The Sabbath: "Dominicum Servasti" --- A historical hoax?

Status
Not open for further replies.

biblelighthouse

Puritan Board Junior
Friends,

Dr. Edwards makes the following statement:

"Hence the fact that their persecutors, when they wished to know whether men were Christians, were accustomed to put to them this question, viz., `Dominicum servasti?' -`Hast thou kept the Lord's day?' If they had they were Christians. This was the badge of their Christianity, in distinction from Jews and pagans. And if they said they had, and would not recant, they must be put to death. And what, when they continued steadfast, was their answer? `Christianus sum; intermittere non possum;'-`I am a Christian; I cannot omit it.' It is a badge of my religion, and the man who assumes it must of course keep the Lord's day, because it is the will of his Lord; and should he abandon it, he would be an apostate from his religion."

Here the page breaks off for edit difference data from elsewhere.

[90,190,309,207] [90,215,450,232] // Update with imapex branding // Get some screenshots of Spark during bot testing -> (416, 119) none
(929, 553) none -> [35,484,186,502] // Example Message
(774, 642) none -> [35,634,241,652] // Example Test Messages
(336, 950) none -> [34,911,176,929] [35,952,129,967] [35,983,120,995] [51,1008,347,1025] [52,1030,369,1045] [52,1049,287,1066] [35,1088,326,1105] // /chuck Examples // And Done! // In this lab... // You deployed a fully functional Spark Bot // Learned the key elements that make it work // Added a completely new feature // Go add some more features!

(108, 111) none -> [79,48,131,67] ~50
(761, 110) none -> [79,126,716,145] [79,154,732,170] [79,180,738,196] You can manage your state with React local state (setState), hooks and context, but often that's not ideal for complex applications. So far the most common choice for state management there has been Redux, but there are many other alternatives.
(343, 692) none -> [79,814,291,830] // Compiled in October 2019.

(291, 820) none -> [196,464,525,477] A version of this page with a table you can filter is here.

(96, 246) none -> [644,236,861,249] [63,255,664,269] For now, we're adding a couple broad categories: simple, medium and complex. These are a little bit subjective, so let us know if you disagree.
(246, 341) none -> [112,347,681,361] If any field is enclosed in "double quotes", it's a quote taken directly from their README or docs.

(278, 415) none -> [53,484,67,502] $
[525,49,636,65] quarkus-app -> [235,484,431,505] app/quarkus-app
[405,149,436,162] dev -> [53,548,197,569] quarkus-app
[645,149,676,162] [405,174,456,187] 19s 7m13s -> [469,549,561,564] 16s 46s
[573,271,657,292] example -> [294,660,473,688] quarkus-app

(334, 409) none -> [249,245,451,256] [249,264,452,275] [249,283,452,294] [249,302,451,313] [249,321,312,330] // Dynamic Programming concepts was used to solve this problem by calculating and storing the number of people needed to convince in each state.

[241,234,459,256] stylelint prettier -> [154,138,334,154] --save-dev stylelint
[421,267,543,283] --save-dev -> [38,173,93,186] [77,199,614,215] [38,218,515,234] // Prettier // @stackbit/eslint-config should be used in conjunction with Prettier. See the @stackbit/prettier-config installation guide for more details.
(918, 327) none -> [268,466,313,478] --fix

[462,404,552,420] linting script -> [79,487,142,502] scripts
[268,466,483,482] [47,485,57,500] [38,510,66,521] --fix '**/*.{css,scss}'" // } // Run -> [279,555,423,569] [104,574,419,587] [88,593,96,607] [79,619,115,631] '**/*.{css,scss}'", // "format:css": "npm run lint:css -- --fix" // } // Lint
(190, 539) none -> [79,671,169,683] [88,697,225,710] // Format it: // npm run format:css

I LOVE the above quote from Edwards.

But today I just ran across this article that annoyed me:

http://www.nisbett.com/sabbath/history/hos15.htm

Unfortunately, I don't know enough early church history to refute this article.

Does anyone on here know if we can convincingly demonstrate that the question, "Dominicum Servasti", was actually used in the first few hundred years of the church? Or is this really a hoax like the above article says?

Please help!

Thank you,
Joseph
 
Sounds intriguing. The article has a lot of footnotes. I'll have to review and consider. But off hand I would trust Edwards a lot more on this issue than a Seventh Day Adventist group. Presuppositional bias. ;)
 
Originally posted by VirginiaHuguenot
Sounds intriguing. The article has a lot of footnotes. I'll have to review and consider. But off hand I would trust Edwards a lot more on this issue than a Seventh Day Adventist group. Presuppositional bias. ;)

I completely agree with you. I trust Edwards much more than Saturday-Sabbatarians.

But the fact still remains that I don't know how to refute that particular article. That's why I'm asking for assistance.

Thanks again!
 
Funny this should come up. I'm having an argument with an SDA person on a secular message board at the moment.

These might help:

Tertullian (writing about 200 AD)
It follows, accordingly, that, in so far as the abolition of carnal circumcision and of the old law is demonstrated as having been consummated at its specific times, so also the observance of the Sabbath is demonstrated to have been temporary.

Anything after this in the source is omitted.